Chiedo a tutti, ognuno per la sua parte, di assumersi l’impegno di riflettere e intervenire. Bisogna sconfiggere insieme l’indifferenza a questo stato di cose, coinvolgendo istituzioni e parti sociali. Il tema della prevenzione dei suicidi non può essere ristretto alla riflessione e alla responsabilità solo di chi si trova a gestire il carcere ma richiama alla responsabilità il mondo della cultura, dell’informazione, dell’amministrazione centrale e locale, e soprattutto della politica nazionale che troppe volte in maniera cinica coniuga il populismo penale con quello politico. La perdita di tali vite a un ritmo più che settimanale non produce sussulti, non assume quel rilievo come tema, che nella sua drammaticità dovrebbe avviare ad una effettiva riflessione ed elaborazione delle marginalità individuali e sociali che la nostra attuale organizzazione sociale produce. Negli istituti di pena si concentrano gruppi vulnerabili che sono tradizionalmente quelli in cui rientrano i soggetti a rischio suicidario, ovvero giovani, persone con disturbi mentali, persone socialmente isolate, con problemi relazionali, di abuso di sostanze, e con storie di precedenti comportamenti auto ed etero lesivi. Bisogna andare oltre l’attuazione di quel protocollo anti-suicidario che si applica in condizioni normali, ma che non dà buoni risultati in un’ottica che tenga conto della complessità di queste vite e dei bisogni delle nuove utenze.

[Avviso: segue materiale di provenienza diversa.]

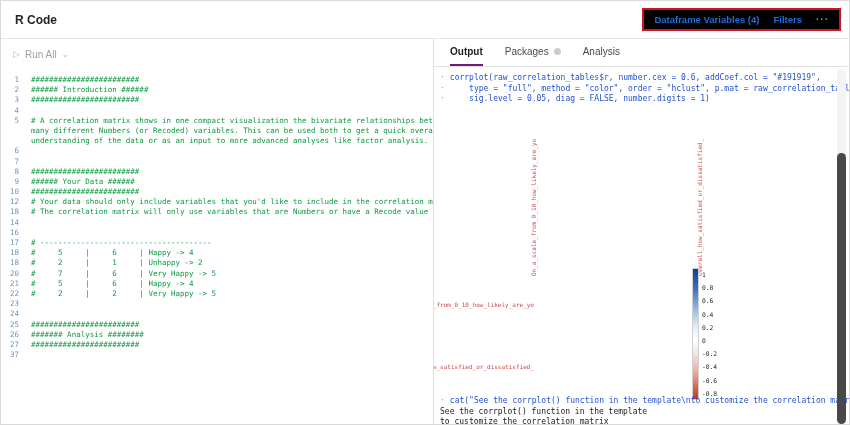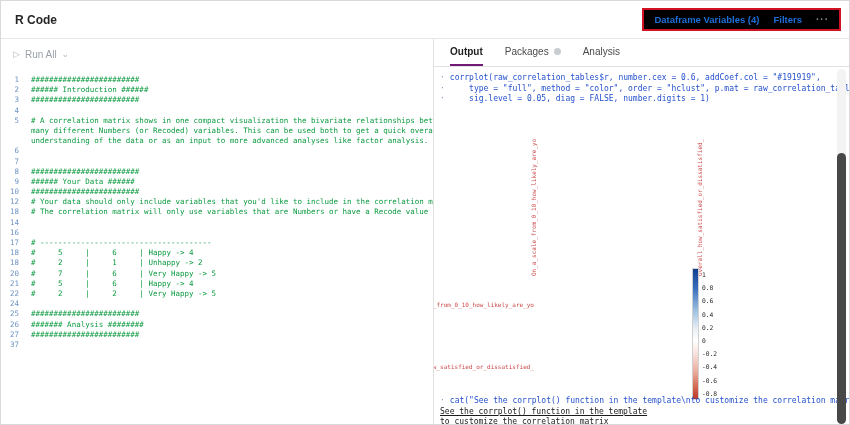"23" div.code-row { html: none -> <div> <span>23</span> <span></span> </div> }
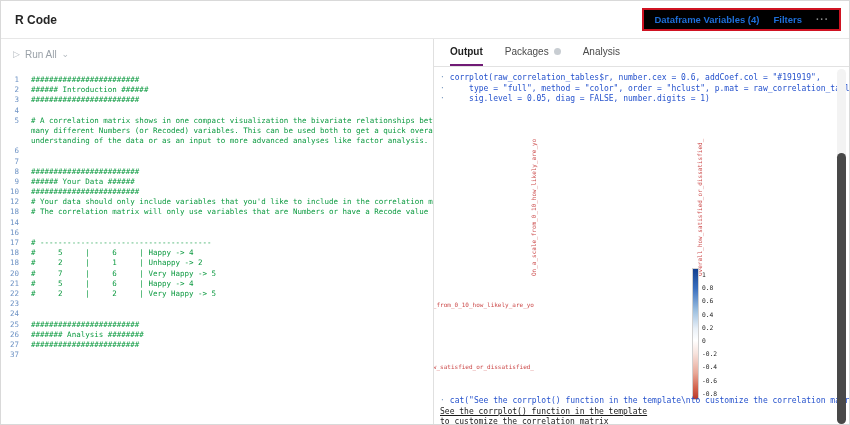"See the corrplot() function in" .out { text-decoration: underline -> none }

Va rafforzato, a tal proposito, il sistema di prevenzione agendo con una maggiore formazione specifica per gli agenti di polizia, per l’area educativa, e per il mondo del volontariato che entra nelle carceri, al fine di prevenire e intuire il disagio che poi porta al suicidio. È necessario inoltre un adeguando degli interventi, con azioni congiunte che uniscano gli operatori di “dentro” e quelli del “fuori”. Affinché si possa fornire una risposta complessa ad un fenomeno di tale portata, non dimenticando coloro che hanno provato a suicidarsi, e che vivono le diverse forme di autolesionismo nelle carceri.

Le galere servono a togliere la libertà, non la vita.